Exercise objective -> What lines of the data hold the string "Tire"? Pull each one out.

Supplied information ->
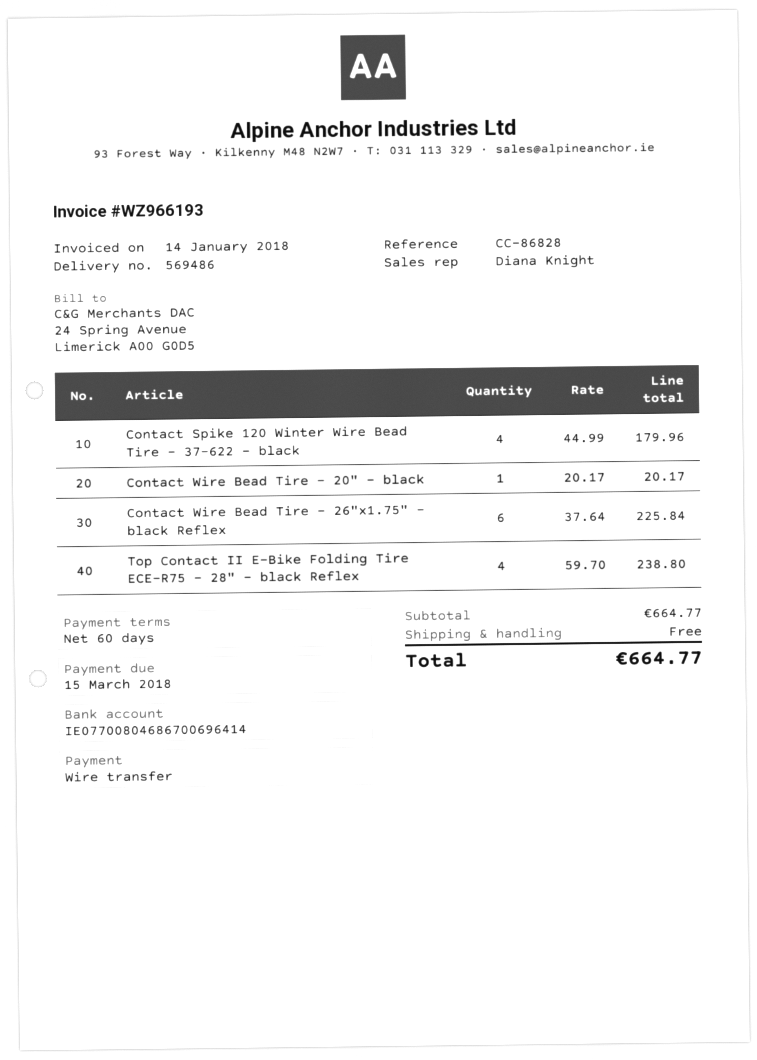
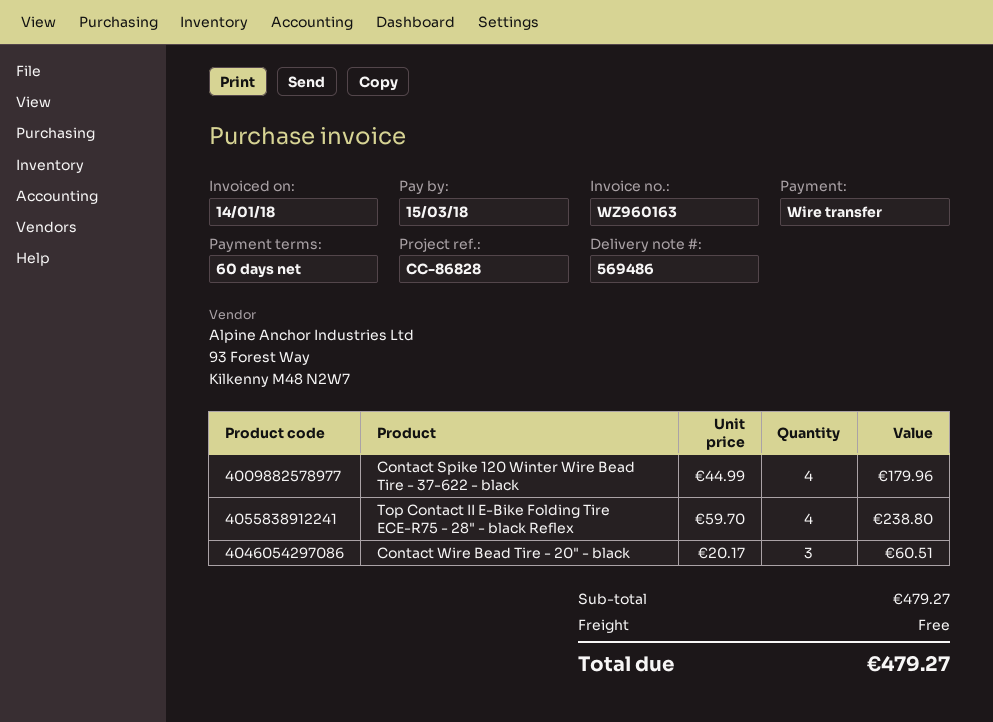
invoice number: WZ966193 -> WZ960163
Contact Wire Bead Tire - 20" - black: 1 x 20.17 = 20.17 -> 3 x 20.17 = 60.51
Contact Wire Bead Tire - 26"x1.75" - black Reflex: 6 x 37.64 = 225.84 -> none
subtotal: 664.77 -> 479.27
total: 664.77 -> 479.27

Reply ->
Contact Wire Bead Tire - 20" - black: 1 x 20.17 = 20.17 -> 3 x 20.17 = 60.51
Contact Wire Bead Tire - 26"x1.75" - black Reflex: 6 x 37.64 = 225.84 -> none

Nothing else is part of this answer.